> **YOUR GOAL**: Output each record below exactly. No images go in the copy.

(Front-end code edit data)
******

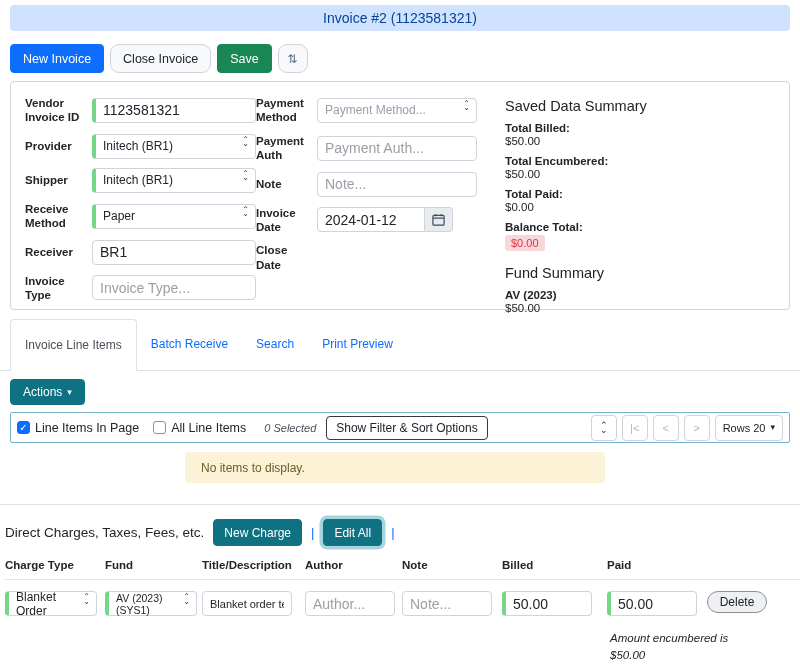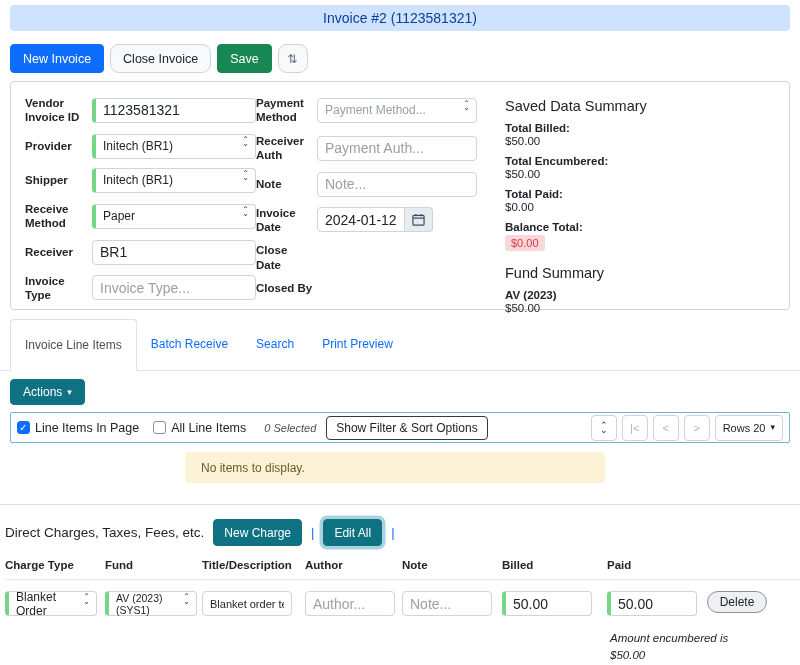--- a/index.html
+++ b/index.html
@@ -38,21 +38,21 @@
   .ctrl { position:relative; height:25px; border:1px solid #ced4da; border-radius:4px;
           background:#fff; display:flex; align-items:center; font-size:12px; padding:0 7px; }
   .ctrl.valid { border-left:4px solid #74d786; }
   .ctrl input { border:none; outline:none; width:100%; font-size:14px; background:transparent;
                 font-family:"Liberation Sans", sans-serif; color:#212529; }
   .ctrl input::placeholder { color:#9aa0a6; }
   .sel-chevrons { position:absolute; right:6px; top:3px; display:flex; flex-direction:column;
                   align-items:center; font-size:8px; line-height:4.5px; color:#333; }
   .placeholder-text { color:#9aa0a6; }
   .date-group { display:flex; align-items:center; }
-  .date-group .ctrl { width:88px; border-radius:4px 0 0 4px; }
+  .date-group .ctrl { width:108px; border-radius:4px 0 0 4px; }
   .date-btn { height:25px; width:28px; border:1px solid #ced4da; border-left:none;
               border-radius:0 4px 4px 0; background:#e9ecef; display:flex; align-items:center;
               justify-content:center; cursor:pointer; }
 
   
   .summary { margin-left:28px; padding-top:2px; }
   .sum-title { font-size:14.5px; color:#212529; margin-bottom:8px; }
   .sum-item { margin-bottom:8px; font-size:11.5px; }
   .sum-item .lbl { font-weight:bold; }
   .sum-item .val { margin-top:1px; }
@@ -187,21 +187,21 @@
         <span class="flabel">Payment Method</span>
         <div class="ctrl">
           <span class="placeholder-text">Payment Method...</span>
           <span class="sel-chevrons">
               <span>⌃</span>
               <span>⌄</span>
             </span>
         </div>
       </div>
       <div class="form-row">
-        <span class="flabel">Receiver Auth</span>
+        <span class="flabel">Payment Auth</span>
         <div class="ctrl">
           <input placeholder="Payment Auth..." style="">
         </div>
       </div>
       <div class="form-row">
         <span class="flabel">Note</span>
         <div class="ctrl">
           <input placeholder="Note..." style="">
         </div>
       </div>
@@ -216,24 +216,20 @@
                 <rect x="1" y="2.5" width="12" height="10.5" rx="1" fill="none" stroke="#3b4b66" stroke-width="1.3"></rect>
                 <line x1="1" y1="5.5" x2="13" y2="5.5" stroke="#3b4b66" stroke-width="1.3"></line>
                 <line x1="4" y1="1" x2="4" y2="3.5" stroke="#3b4b66" stroke-width="1.3"></line>
                 <line x1="10" y1="1" x2="10" y2="3.5" stroke="#3b4b66" stroke-width="1.3"></line>
               </svg>
           </button>
         </div>
       </div>
       <div class="form-row">
         <span class="flabel">Close Date</span>
-        <span></span>
-      </div>
-      <div class="form-row">
-        <span class="flabel">Closed By</span>
         <span></span>
       </div>
     </div>
 
     <div class="summary">
       <div class="sum-title">Saved Data Summary</div>
       <div class="sum-item">
         <div class="lbl">Total Billed:</div>
         <div class="val">$50.00</div>
       </div>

******

> **REPLY TO THE EXERCISE**:
--- a/index.html
+++ b/index.html
@@ -38,21 +38,21 @@
   .ctrl { position:relative; height:25px; border:1px solid #ced4da; border-radius:4px;
           background:#fff; display:flex; align-items:center; font-size:12px; padding:0 7px; }
   .ctrl.valid { border-left:4px solid #74d786; }
   .ctrl input { border:none; outline:none; width:100%; font-size:14px; background:transparent;
                 font-family:"Liberation Sans", sans-serif; color:#212529; }
   .ctrl input::placeholder { color:#9aa0a6; }
   .sel-chevrons { position:absolute; right:6px; top:3px; display:flex; flex-direction:column;
                   align-items:center; font-size:8px; line-height:4.5px; color:#333; }
   .placeholder-text { color:#9aa0a6; }
   .date-group { display:flex; align-items:center; }
-  .date-group .ctrl { width:88px; border-radius:4px 0 0 4px; }
+  .date-group .ctrl { width:108px; border-radius:4px 0 0 4px; }
   .date-btn { height:25px; width:28px; border:1px solid #ced4da; border-left:none;
               border-radius:0 4px 4px 0; background:#e9ecef; display:flex; align-items:center;
               justify-content:center; cursor:pointer; }
 
   
   .summary { margin-left:28px; padding-top:2px; }
   .sum-title { font-size:14.5px; color:#212529; margin-bottom:8px; }
   .sum-item { margin-bottom:8px; font-size:11.5px; }
   .sum-item .lbl { font-weight:bold; }
   .sum-item .val { margin-top:1px; }
@@ -187,21 +187,21 @@
         <span class="flabel">Payment Method</span>
         <div class="ctrl">
           <span class="placeholder-text">Payment Method...</span>
           <span class="sel-chevrons">
               <span>⌃</span>
               <span>⌄</span>
             </span>
         </div>
       </div>
       <div class="form-row">
-        <span class="flabel">Receiver Auth</span>
+        <span class="flabel">Payment Auth</span>
         <div class="ctrl">
           <input placeholder="Payment Auth..." style="">
         </div>
       </div>
       <div class="form-row">
         <span class="flabel">Note</span>
         <div class="ctrl">
           <input placeholder="Note..." style="">
         </div>
       </div>
@@ -216,24 +216,20 @@
                 <rect x="1" y="2.5" width="12" height="10.5" rx="1" fill="none" stroke="#3b4b66" stroke-width="1.3"></rect>
                 <line x1="1" y1="5.5" x2="13" y2="5.5" stroke="#3b4b66" stroke-width="1.3"></line>
                 <line x1="4" y1="1" x2="4" y2="3.5" stroke="#3b4b66" stroke-width="1.3"></line>
                 <line x1="10" y1="1" x2="10" y2="3.5" stroke="#3b4b66" stroke-width="1.3"></line>
               </svg>
           </button>
         </div>
       </div>
       <div class="form-row">
         <span class="flabel">Close Date</span>
-        <span></span>
-      </div>
-      <div class="form-row">
-        <span class="flabel">Closed By</span>
         <span></span>
       </div>
     </div>
 
     <div class="summary">
       <div class="sum-title">Saved Data Summary</div>
       <div class="sum-item">
         <div class="lbl">Total Billed:</div>
         <div class="val">$50.00</div>
       </div>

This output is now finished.